Commenter Avatar December 27 / #
stevelucky says:

how would i add this to my site for ALL links? i have several classes and want this to apply to any text link regardless of class.

Commenter Avatar March 18 / #
Scott says:

Very nice – I like this execution. Here’s a question: How could you keep the link you click to stay highlighted using this code?

Commenter Avatar April 12 / #
missy says:

Doesn’t work in Chrome :(

Commenter Avatar April 12 / #
Jesse Skeens says:

Not surprised, even simple radio buttons dont seem to work on Chrome.

Commenter Avatar April 26 / #
Rick says:

I really like this. However, when adding to a site I’m working on, as a progressive enhancement, I noticed a flaw: if a css :hover state is already declared for the links in question the fade-in only works on the second roll over (the initial roll over flicks to the hover state as it would normally). At least, it does in FFox and Opera – for once IE displays it correctly!!

Commenter Avatar May 08 / #
paolo says:

hi, beautiful script. what i have to edit, to change background-color instead color? thanks

Commenter Avatar July 05 / #

Yeah I notice the same problem that rick has: “if a css :hover state is already declared for the links in question the fade-in only works on the second roll over (the initial roll over flicks to the hover state as it would normally). At least, it does in FFox and Opera”

Does anybody know a fix for this?

Commenter Avatar July 14 / #
Olivia says:

I love this script! Its exactly what I was hoping to find. I have noticed a small glitch though that sometimes the hover colour sticks, and if I go down a long list of links, a bunch of them will randomly stay lit. It can only be cleared if I hover over it again. I’ve tried to fix it myself but I’m no JavaScript coder and it just wasn’t happening for me.

Anyway, thanks for making this script available :)

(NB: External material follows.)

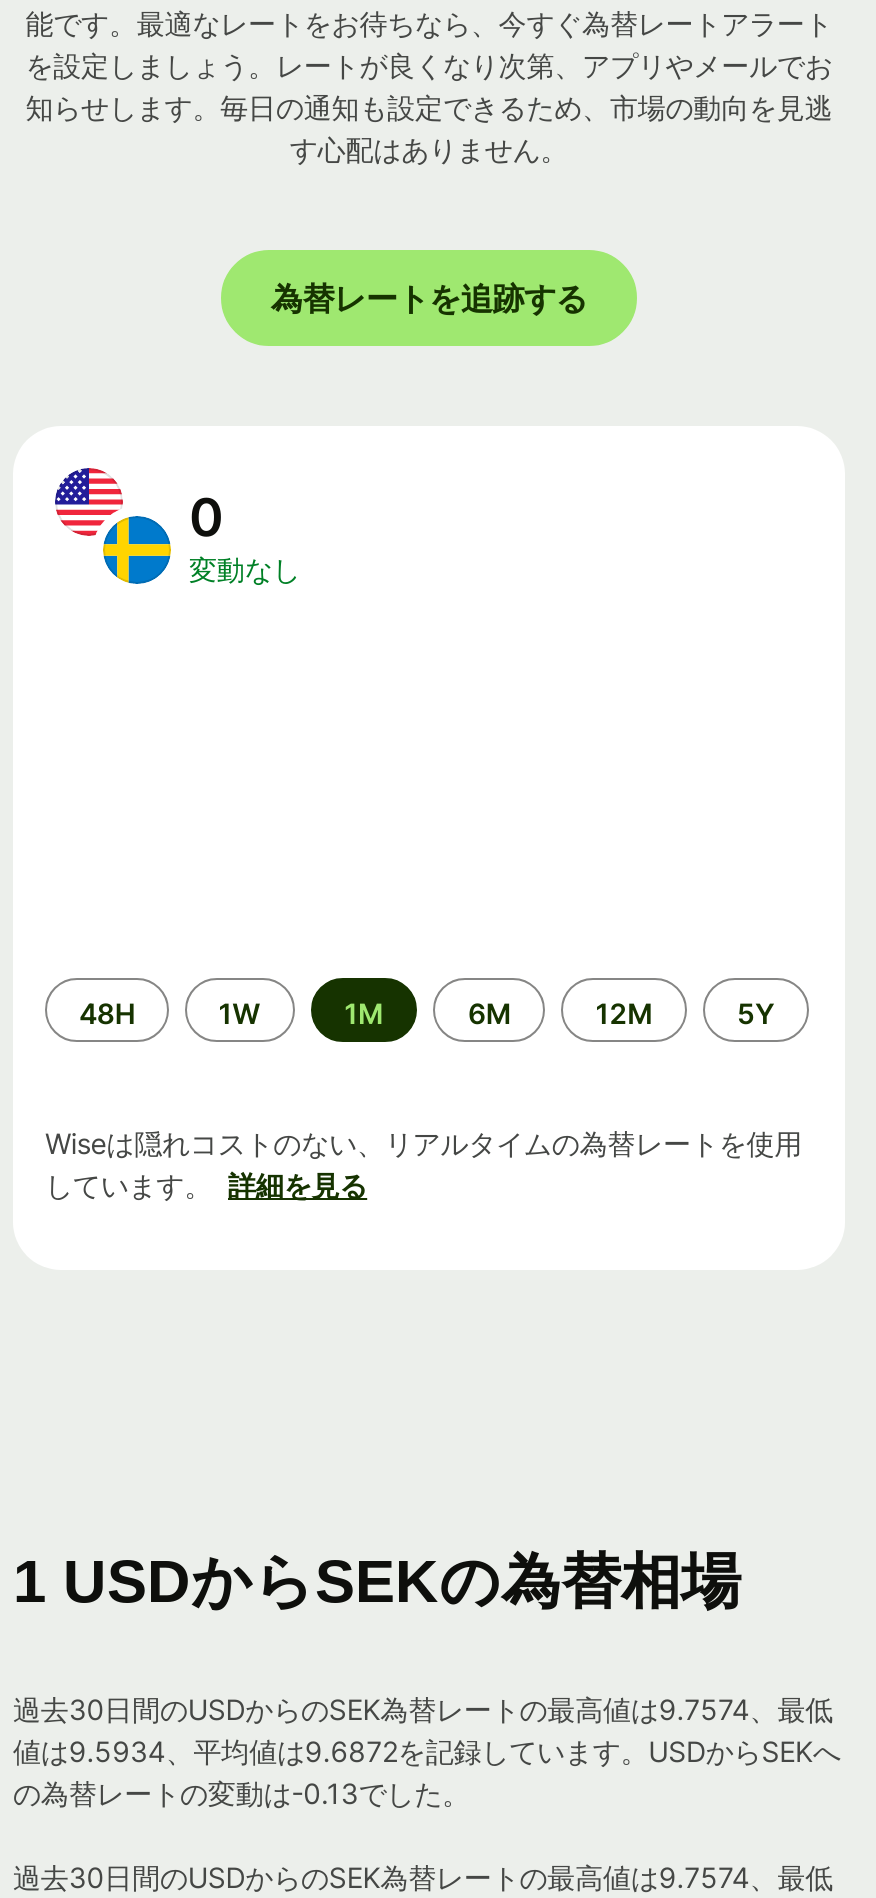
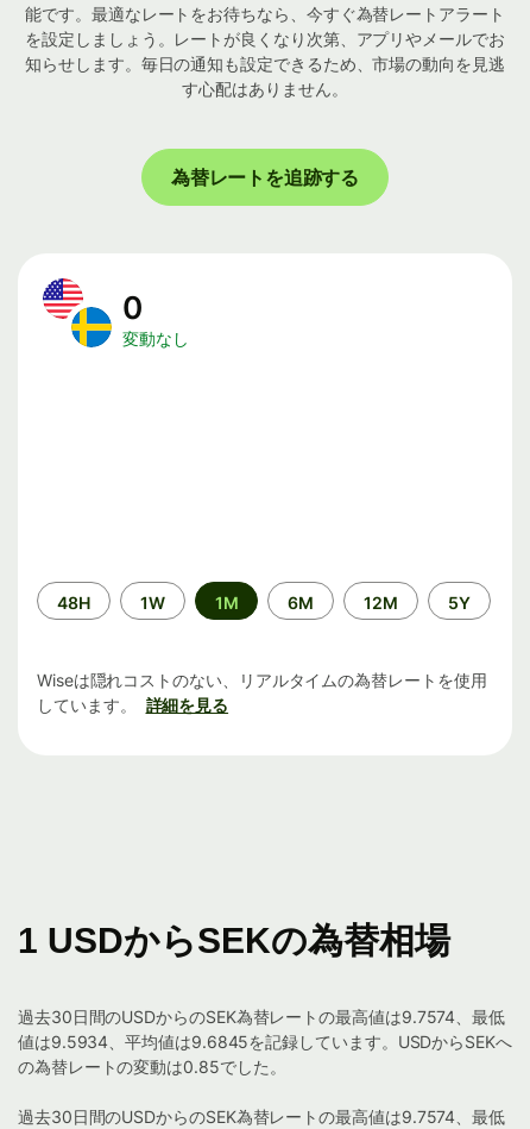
[13,1734,841,1768] 値は9.5934、平均値は9.6872を記録しています。USDからSEKへ -> [18,1032,512,1052] 値は9.5934、平均値は9.6845を記録しています。USDからSEKへ
[13,1776,470,1810] の為替レートの変動は-0.13でした。 -> [18,1057,286,1077] の為替レートの変動は0.85でした。

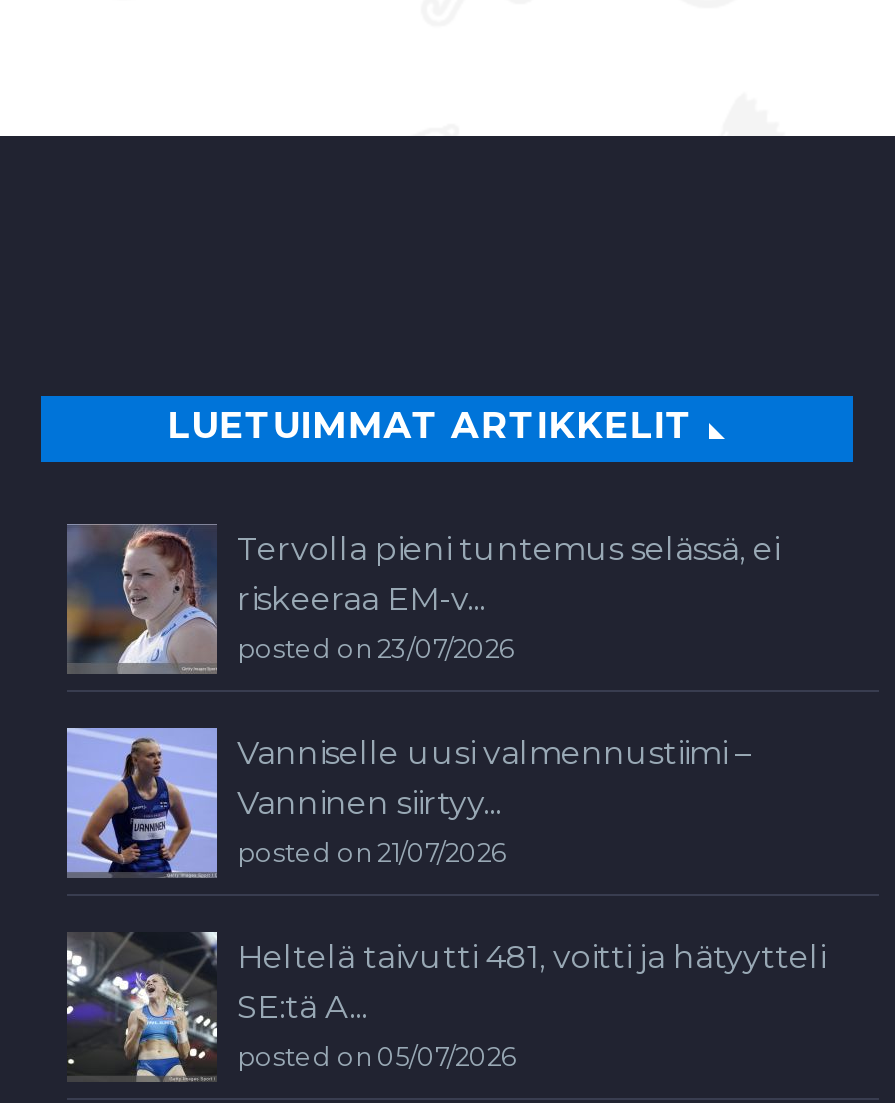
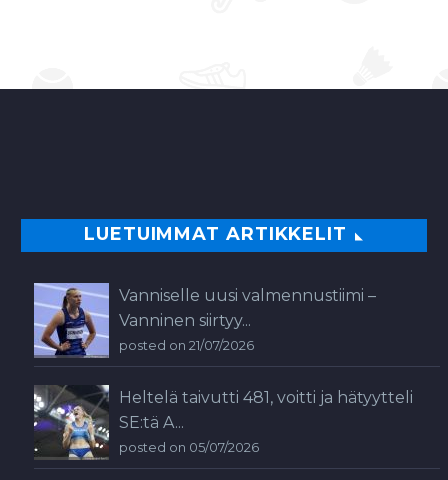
moved [167,404,693,448] -> [84,223,347,245]: LUETUIMMAT ARTIKKELIT
[67,524,779,674] [image] | Tervolla pieni tuntemus selässä, ei | riskeeraa EM-v... | posted on 23/07/2026 -> none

Commenter Avatar August 17 / #
Tony says:

How can I add a jQuery command to fade in the CSS hover effect from the following CSS A:Hover actions? I wanted it to fade in to the CSS A:Hover definition, reason being, where I will use the JS code, I will not know the CSS code before hand and it can change dynamically, so all I know is that the A href will have hover properties.

<style>
A{
Background: Red;
Display: Block;
Padding: 100px;
}

A:Hover{
Background: Blue;
}
</style>

<a href=”#”>Hover over me</a>

Commenter Avatar November 10 / #

Hi David,

I am a scripting novice. Got everything working well on my site, just wondering how I can keep the link from pulsing when I roll over a few links in a row?

Thanks!

Commenter Avatar November 19 / #
Danny says:

Hey David,

thanks for sharing this awesome simple code :D
It works just fine on my website but I still have a few questions:

1. As Scott mentioned before, is there a way to keep the link you clicked to stay highlighted?

2. Some of the hover links stay lit, is there a way to fix this?

Thanks
Danny

Commenter Avatar December 04 / #
Shrihari says:

Is there some way to make this work with normal css :hover definitions ? Or atleast to over-ride them ? Because, i don’t want my links to be without any hover effect when JS is disabled.

Commenter Avatar December 22 / #
daniel says:

For those who want the hover fade to stop part-way when the mouse leaves the link (before the fade has gone completely up), add this between the .mouseover(function) and the .mouseout(function):

$(this).mouseleave(function() { $(this).stop(settings.duration); });

So they should look like this together:

$(this).mouseover(function() { $(this).animate({ color: settings.color },settings.duration); });
$(this).mouseleave(function() { $(this).stop(settings.duration); });
$(this).mouseout(function() { $(this).animate({ color: original },settings.duration); });

That said, I’m a very novice scripter—this added line from me was little more than an educated guess.